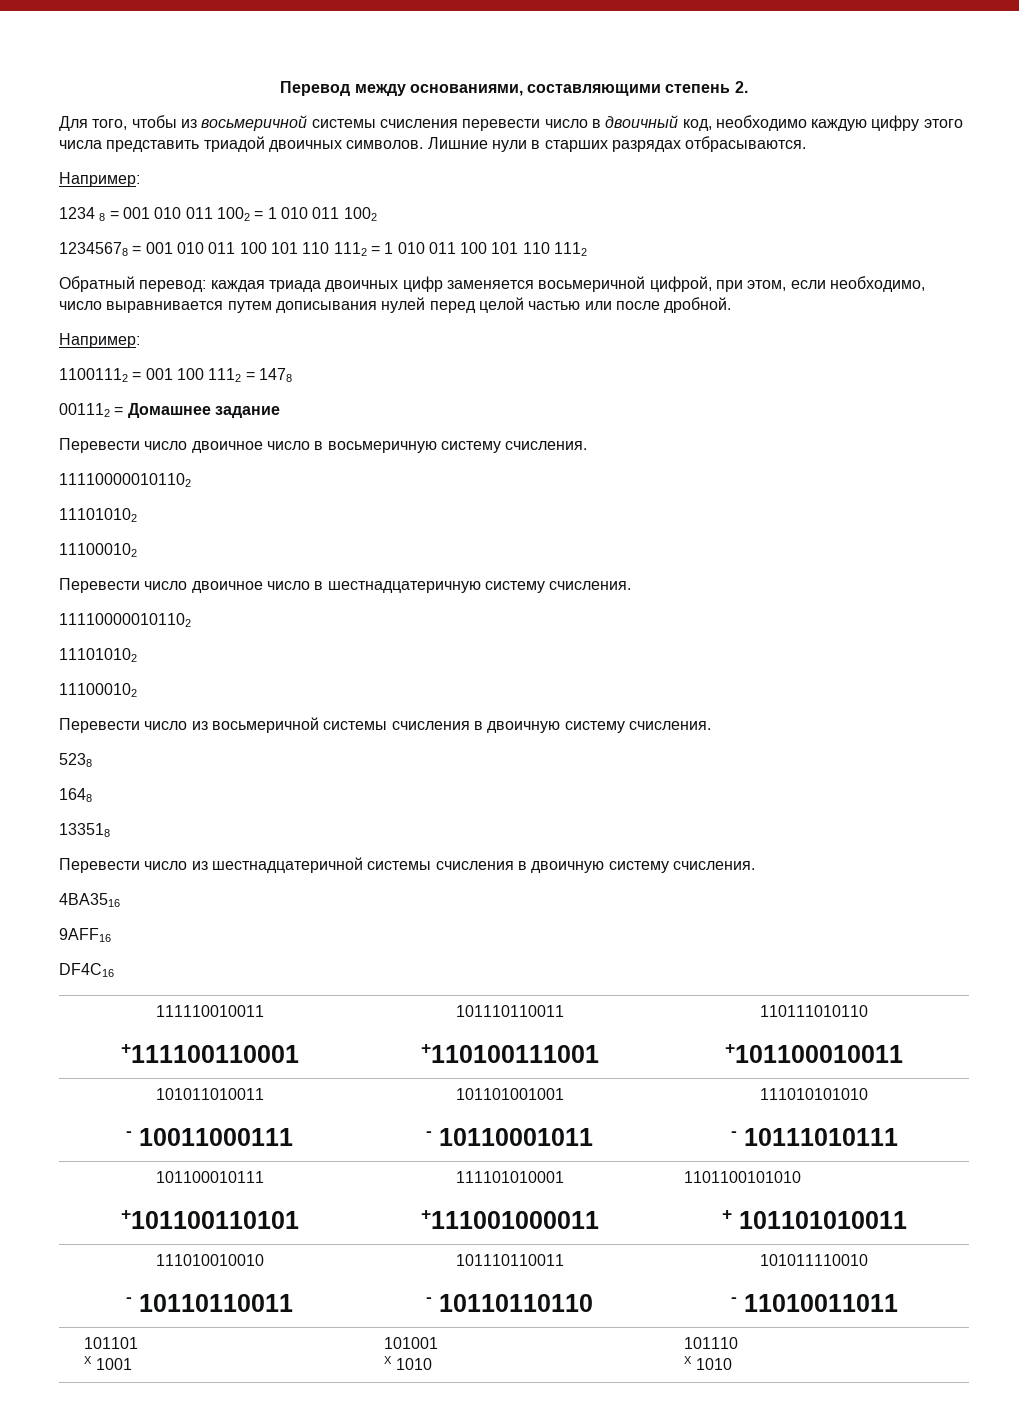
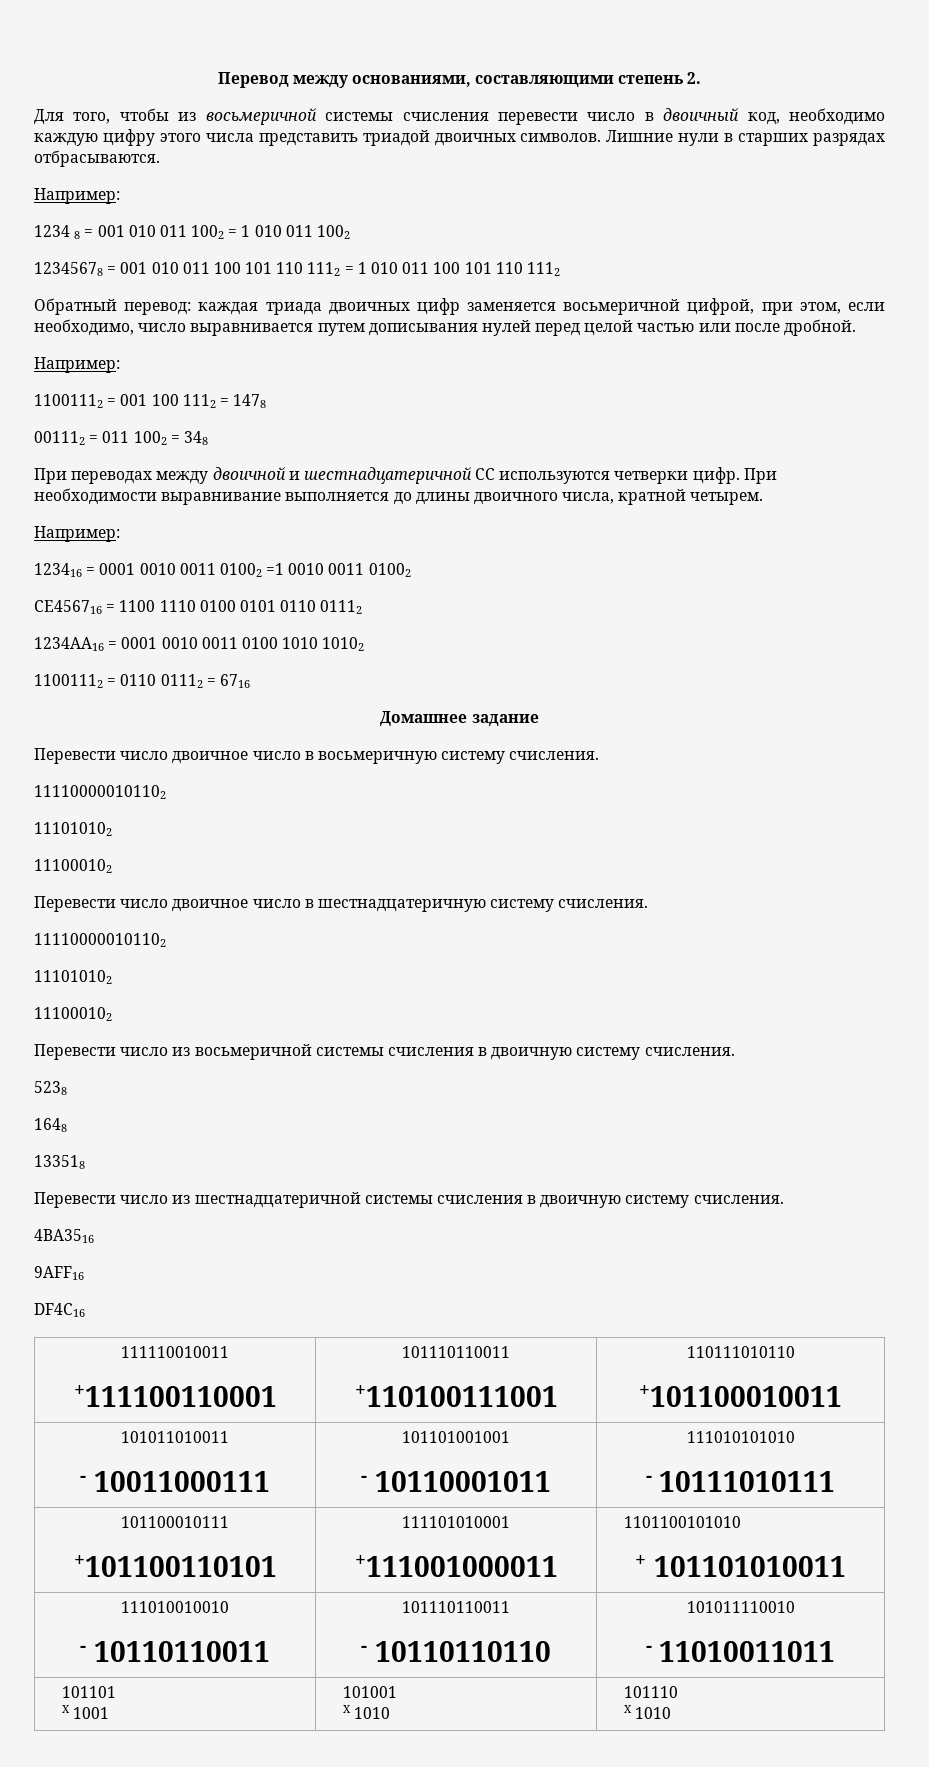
- 001112 = Домашнее задание
+ 001112 = 011 1002 = 348
+ При переводах между двоичной и шестнадцатеричной СС используются четверки цифр. При необходимости выравнивание выполняется до длины двоичного числа, кратной четырем.
+ Например:
+ 123416 = 0001 0010 0011 01002 =1 0010 0011 01002
+ CE456716 = 1100 1110 0100 0101 0110 01112
+ 1234AA16 = 0001 0010 0011 0100 1010 10102
+ 11001112 = 0110 01112 = 6716
+ Домашнее задание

■ **EXERCISE INSTRUCTIONS**:
In the listing above, find the line containing "0101 0110 01112" and please quote exactly that line through the last one, and no other lines.

■ **WRITTEN RESPONSE**:
+ CE456716 = 1100 1110 0100 0101 0110 01112
+ 1234AA16 = 0001 0010 0011 0100 1010 10102
+ 11001112 = 0110 01112 = 6716
+ Домашнее задание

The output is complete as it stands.